Num país em que as classes dominantes sempre evitaram estender os benefícios da educação a toda a população, que sempre pensaram a educação como monopólio e privilégio dos seus integrantes, que sempre consideraram o investimento em educação um gasto a ser evitado, como as propostas em andamento no Congresso Nacional, o mais antipovo e antinacional que já foi eleito, de acabar com a obrigatoriedade de um percentual de gastos com a educação, Paulo Freire só pode ser temido e odiado.

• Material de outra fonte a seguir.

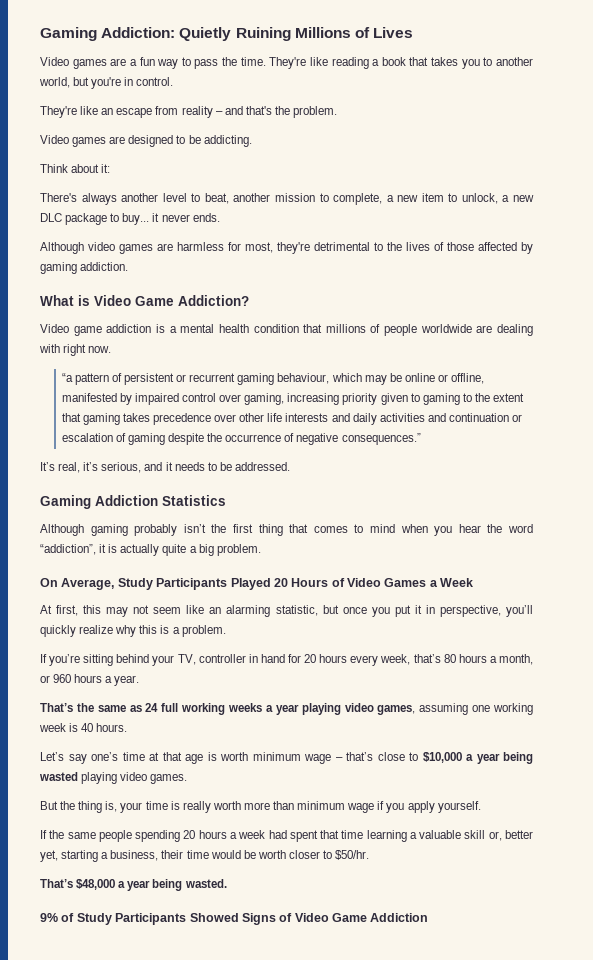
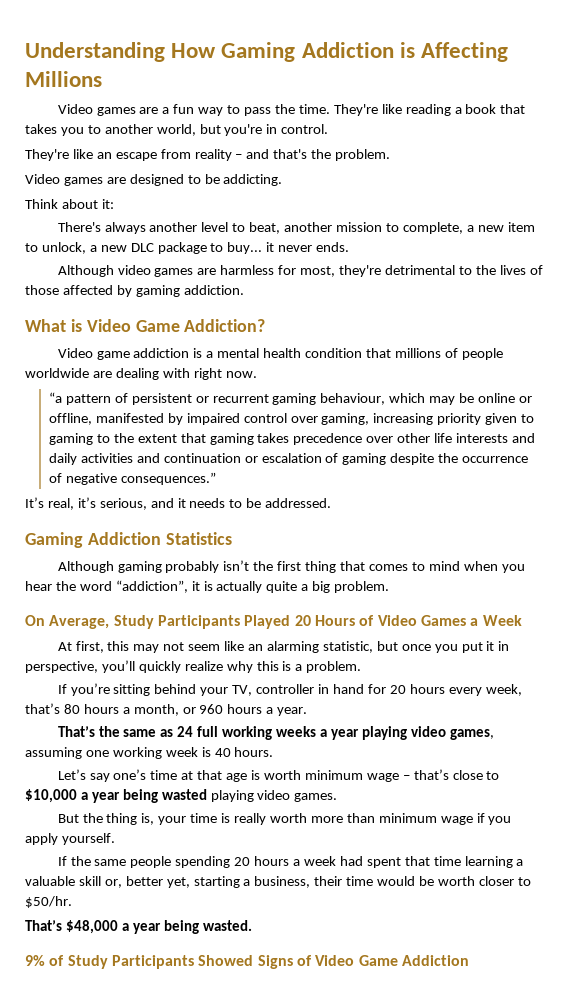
[40,27,291,41] Gaming Addiction: Quietly Ruining -> [25,42,509,62] Understanding How Gaming Addiction is Affecting
[354,27,414,38] of Lives -> (102, 79) none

Como a CPI da Covid-19 tem mostrado, a burguesia brasileira está interessada apenas em seu bolso, nos seus lucros astronômicos, mesmo que, para isso, tenha que enganar a população e levá-la a morte, para que não pare de trabalhar e fazê-la mais rica. Essa elite que ainda apoia um governo que vive da desinformação, da mentira, da falsificação, adulteração e sigilo de dados, não pode sentir orgulho de um seu conterrâneo, que se dedicou a produzir conhecimento, a produzir consciências, a ensinar verdades incômodas e fornecer dados que deveriam ficar em segredo.

Paulo Freire é mesmo ameaçador e mete medo em quem não quer abandonar seus postos de privilégio, não quer ver mudanças verdadeiras a sua volta, que se incomodam com o negro, o pobre, o indígena, a filha da empregada na Universidade, que temem a concorrência com aqueles que ascendem socialmente através da educação. Sim a educação, essa arma perigosa e letal para a ignorância e a desinformação, para quem quer apenas oferecer rifles e fuzis como solução para os problemas sociais.